▶ [Edit tracking data]
================
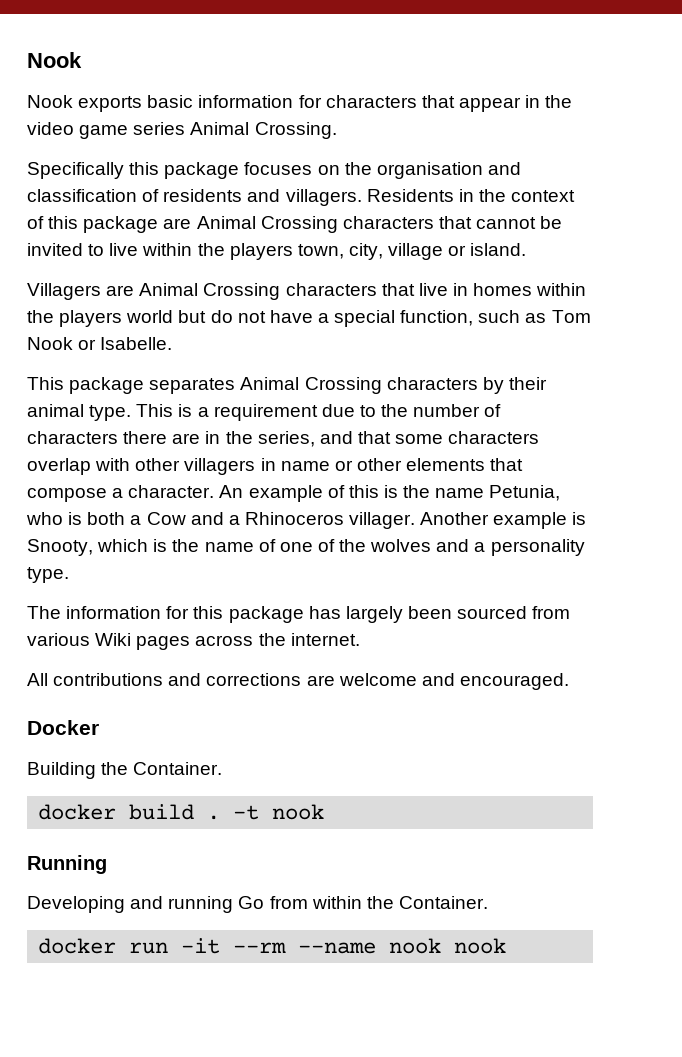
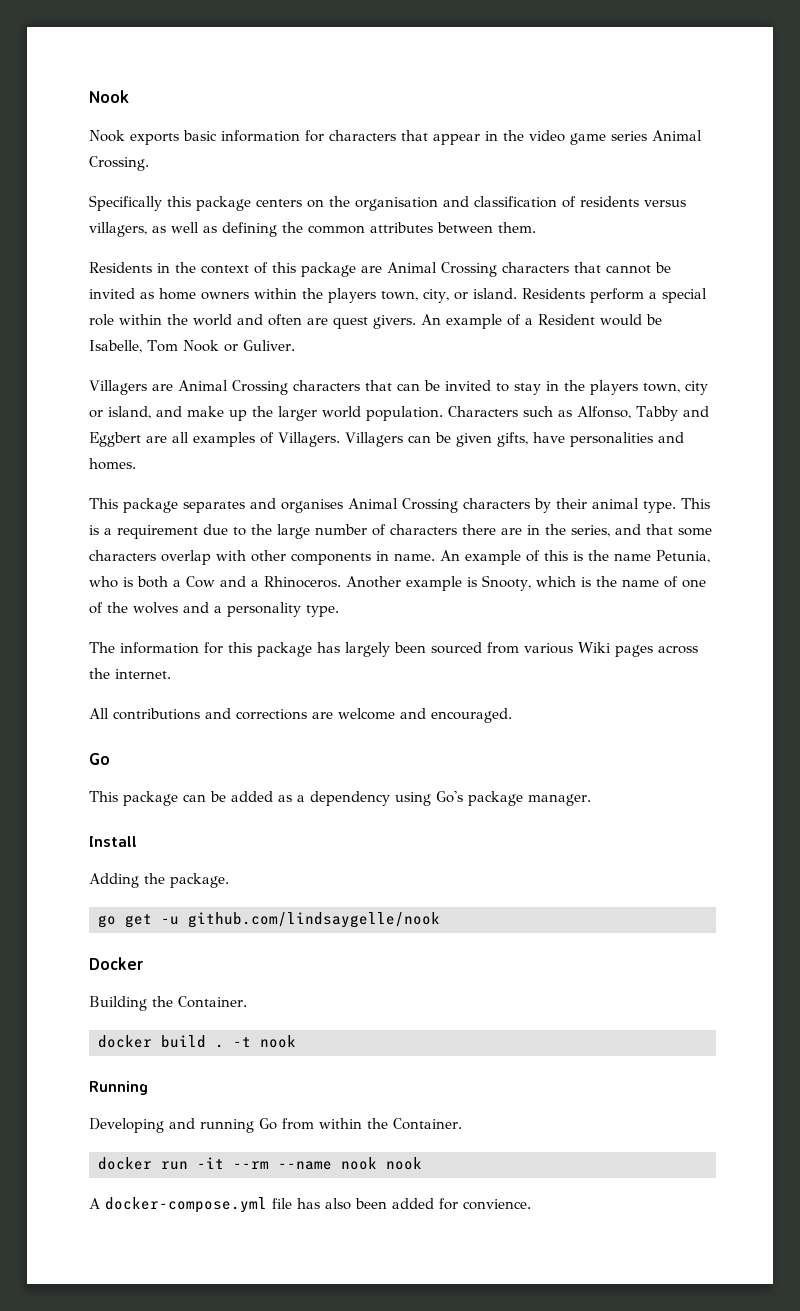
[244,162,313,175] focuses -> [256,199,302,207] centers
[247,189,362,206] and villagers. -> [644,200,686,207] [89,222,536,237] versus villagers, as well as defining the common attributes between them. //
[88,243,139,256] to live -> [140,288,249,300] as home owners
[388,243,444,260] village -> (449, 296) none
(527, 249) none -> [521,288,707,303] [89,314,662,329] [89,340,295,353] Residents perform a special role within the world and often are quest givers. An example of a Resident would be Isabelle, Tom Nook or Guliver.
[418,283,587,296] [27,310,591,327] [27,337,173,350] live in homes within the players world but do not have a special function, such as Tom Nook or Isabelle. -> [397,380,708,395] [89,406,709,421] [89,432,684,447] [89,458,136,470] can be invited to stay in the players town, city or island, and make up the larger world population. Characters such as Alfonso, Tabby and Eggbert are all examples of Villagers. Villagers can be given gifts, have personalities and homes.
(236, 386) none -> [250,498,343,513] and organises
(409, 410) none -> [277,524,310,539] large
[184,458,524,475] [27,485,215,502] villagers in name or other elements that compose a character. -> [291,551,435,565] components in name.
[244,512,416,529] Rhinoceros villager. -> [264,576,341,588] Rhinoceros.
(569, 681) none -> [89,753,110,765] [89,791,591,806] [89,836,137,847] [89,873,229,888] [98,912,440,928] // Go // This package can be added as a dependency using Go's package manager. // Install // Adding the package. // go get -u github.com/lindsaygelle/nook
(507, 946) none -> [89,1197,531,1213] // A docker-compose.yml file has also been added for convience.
================
▶ [ACTIVITY]
Every record must be set down again exactly; pictures do not belong in the copy.

▶ [TASK RESPONSE]
[244,162,313,175] focuses -> [256,199,302,207] centers
[247,189,362,206] and villagers. -> [644,200,686,207] [89,222,536,237] versus villagers, as well as defining the common attributes between them. //
[88,243,139,256] to live -> [140,288,249,300] as home owners
[388,243,444,260] village -> (449, 296) none
(527, 249) none -> [521,288,707,303] [89,314,662,329] [89,340,295,353] Residents perform a special role within the world and often are quest givers. An example of a Resident would be Isabelle, Tom Nook or Guliver.
[418,283,587,296] [27,310,591,327] [27,337,173,350] live in homes within the players world but do not have a special function, such as Tom Nook or Isabelle. -> [397,380,708,395] [89,406,709,421] [89,432,684,447] [89,458,136,470] can be invited to stay in the players town, city or island, and make up the larger world population. Characters such as Alfonso, Tabby and Eggbert are all examples of Villagers. Villagers can be given gifts, have personalities and homes.
(236, 386) none -> [250,498,343,513] and organises
(409, 410) none -> [277,524,310,539] large
[184,458,524,475] [27,485,215,502] villagers in name or other elements that compose a character. -> [291,551,435,565] components in name.
[244,512,416,529] Rhinoceros villager. -> [264,576,341,588] Rhinoceros.
(569, 681) none -> [89,753,110,765] [89,791,591,806] [89,836,137,847] [89,873,229,888] [98,912,440,928] // Go // This package can be added as a dependency using Go's package manager. // Install // Adding the package. // go get -u github.com/lindsaygelle/nook
(507, 946) none -> [89,1197,531,1213] // A docker-compose.yml file has also been added for convience.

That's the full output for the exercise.